Work to be completed: Produce word for word the lines of the data below running from the one that has "F250, f350, f450, f550." to the one that has "LASEREINHEIT (LASER PICKUP) SONY", inclusive, and no others.

Records to use:
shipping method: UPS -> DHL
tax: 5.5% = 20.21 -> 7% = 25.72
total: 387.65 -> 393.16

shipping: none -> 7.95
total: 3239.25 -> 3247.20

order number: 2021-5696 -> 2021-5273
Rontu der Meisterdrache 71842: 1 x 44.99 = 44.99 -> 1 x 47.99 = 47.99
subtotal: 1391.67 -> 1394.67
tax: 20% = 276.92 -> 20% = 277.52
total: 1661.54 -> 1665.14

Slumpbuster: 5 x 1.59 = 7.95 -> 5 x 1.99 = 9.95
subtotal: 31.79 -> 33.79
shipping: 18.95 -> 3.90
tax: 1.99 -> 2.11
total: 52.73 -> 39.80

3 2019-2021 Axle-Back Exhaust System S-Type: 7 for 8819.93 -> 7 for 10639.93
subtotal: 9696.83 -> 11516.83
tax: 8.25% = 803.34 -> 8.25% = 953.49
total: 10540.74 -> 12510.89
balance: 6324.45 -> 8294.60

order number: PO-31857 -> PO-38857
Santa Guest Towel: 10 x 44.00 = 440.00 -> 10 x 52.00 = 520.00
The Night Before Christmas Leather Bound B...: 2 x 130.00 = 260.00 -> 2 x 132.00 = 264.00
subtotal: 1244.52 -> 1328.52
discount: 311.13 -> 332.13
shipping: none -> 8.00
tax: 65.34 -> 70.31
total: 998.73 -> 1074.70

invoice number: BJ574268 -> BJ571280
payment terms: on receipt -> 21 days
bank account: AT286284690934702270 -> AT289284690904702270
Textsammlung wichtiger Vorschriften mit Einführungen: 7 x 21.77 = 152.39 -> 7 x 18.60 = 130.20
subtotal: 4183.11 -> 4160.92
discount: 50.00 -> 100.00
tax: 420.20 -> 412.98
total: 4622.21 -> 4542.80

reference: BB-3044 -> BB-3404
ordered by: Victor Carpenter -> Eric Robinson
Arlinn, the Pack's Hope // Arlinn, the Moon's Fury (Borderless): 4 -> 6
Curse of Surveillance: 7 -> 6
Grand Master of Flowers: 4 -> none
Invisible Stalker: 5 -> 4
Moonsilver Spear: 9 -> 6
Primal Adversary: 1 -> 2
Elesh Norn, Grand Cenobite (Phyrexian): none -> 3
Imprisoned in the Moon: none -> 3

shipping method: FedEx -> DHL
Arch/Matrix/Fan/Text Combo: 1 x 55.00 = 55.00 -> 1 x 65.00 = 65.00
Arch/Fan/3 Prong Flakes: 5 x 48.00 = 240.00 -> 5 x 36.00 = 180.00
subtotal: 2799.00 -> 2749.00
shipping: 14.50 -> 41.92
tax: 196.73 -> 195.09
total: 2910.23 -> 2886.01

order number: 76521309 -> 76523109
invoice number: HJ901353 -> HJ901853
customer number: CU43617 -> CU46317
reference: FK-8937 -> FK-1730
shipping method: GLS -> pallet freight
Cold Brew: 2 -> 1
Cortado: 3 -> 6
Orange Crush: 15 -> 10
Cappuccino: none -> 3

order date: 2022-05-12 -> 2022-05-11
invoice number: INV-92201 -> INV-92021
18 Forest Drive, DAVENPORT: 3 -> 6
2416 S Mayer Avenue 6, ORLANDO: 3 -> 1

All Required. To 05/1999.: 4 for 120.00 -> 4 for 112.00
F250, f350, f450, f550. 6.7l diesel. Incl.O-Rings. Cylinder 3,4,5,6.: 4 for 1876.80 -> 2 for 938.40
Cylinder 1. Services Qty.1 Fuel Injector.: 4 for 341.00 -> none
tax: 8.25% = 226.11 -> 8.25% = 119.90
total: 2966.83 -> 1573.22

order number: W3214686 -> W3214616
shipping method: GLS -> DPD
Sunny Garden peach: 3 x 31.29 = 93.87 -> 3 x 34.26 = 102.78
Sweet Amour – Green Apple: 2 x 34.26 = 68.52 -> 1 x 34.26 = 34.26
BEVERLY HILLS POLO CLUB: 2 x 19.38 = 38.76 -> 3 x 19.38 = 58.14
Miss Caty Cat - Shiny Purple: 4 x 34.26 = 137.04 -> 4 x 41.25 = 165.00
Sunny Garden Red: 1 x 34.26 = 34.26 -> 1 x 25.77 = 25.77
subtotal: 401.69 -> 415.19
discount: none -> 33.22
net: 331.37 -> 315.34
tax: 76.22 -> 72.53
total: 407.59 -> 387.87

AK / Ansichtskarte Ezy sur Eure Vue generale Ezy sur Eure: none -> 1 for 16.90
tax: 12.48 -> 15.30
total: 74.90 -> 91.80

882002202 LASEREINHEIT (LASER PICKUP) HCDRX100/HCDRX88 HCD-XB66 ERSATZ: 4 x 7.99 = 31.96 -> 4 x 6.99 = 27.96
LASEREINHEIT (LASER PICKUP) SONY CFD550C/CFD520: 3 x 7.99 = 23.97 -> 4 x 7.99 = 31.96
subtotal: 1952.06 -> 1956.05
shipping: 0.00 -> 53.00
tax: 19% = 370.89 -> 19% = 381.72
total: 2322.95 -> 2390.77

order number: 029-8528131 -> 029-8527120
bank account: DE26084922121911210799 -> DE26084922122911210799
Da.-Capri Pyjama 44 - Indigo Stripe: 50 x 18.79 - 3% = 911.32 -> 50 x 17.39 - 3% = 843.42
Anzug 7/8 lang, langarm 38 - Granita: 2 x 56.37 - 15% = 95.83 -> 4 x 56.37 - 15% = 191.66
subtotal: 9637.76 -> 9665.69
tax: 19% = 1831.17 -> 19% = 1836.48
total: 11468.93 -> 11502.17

Output of the task:
F250, f350, f450, f550. 6.7l diesel. Incl.O-Rings. Cylinder 3,4,5,6.: 4 for 1876.80 -> 2 for 938.40
Cylinder 1. Services Qty.1 Fuel Injector.: 4 for 341.00 -> none
tax: 8.25% = 226.11 -> 8.25% = 119.90
total: 2966.83 -> 1573.22

order number: W3214686 -> W3214616
shipping method: GLS -> DPD
Sunny Garden peach: 3 x 31.29 = 93.87 -> 3 x 34.26 = 102.78
Sweet Amour – Green Apple: 2 x 34.26 = 68.52 -> 1 x 34.26 = 34.26
BEVERLY HILLS POLO CLUB: 2 x 19.38 = 38.76 -> 3 x 19.38 = 58.14
Miss Caty Cat - Shiny Purple: 4 x 34.26 = 137.04 -> 4 x 41.25 = 165.00
Sunny Garden Red: 1 x 34.26 = 34.26 -> 1 x 25.77 = 25.77
subtotal: 401.69 -> 415.19
discount: none -> 33.22
net: 331.37 -> 315.34
tax: 76.22 -> 72.53
total: 407.59 -> 387.87

AK / Ansichtskarte Ezy sur Eure Vue generale Ezy sur Eure: none -> 1 for 16.90
tax: 12.48 -> 15.30
total: 74.90 -> 91.80

882002202 LASEREINHEIT (LASER PICKUP) HCDRX100/HCDRX88 HCD-XB66 ERSATZ: 4 x 7.99 = 31.96 -> 4 x 6.99 = 27.96
LASEREINHEIT (LASER PICKUP) SONY CFD550C/CFD520: 3 x 7.99 = 23.97 -> 4 x 7.99 = 31.96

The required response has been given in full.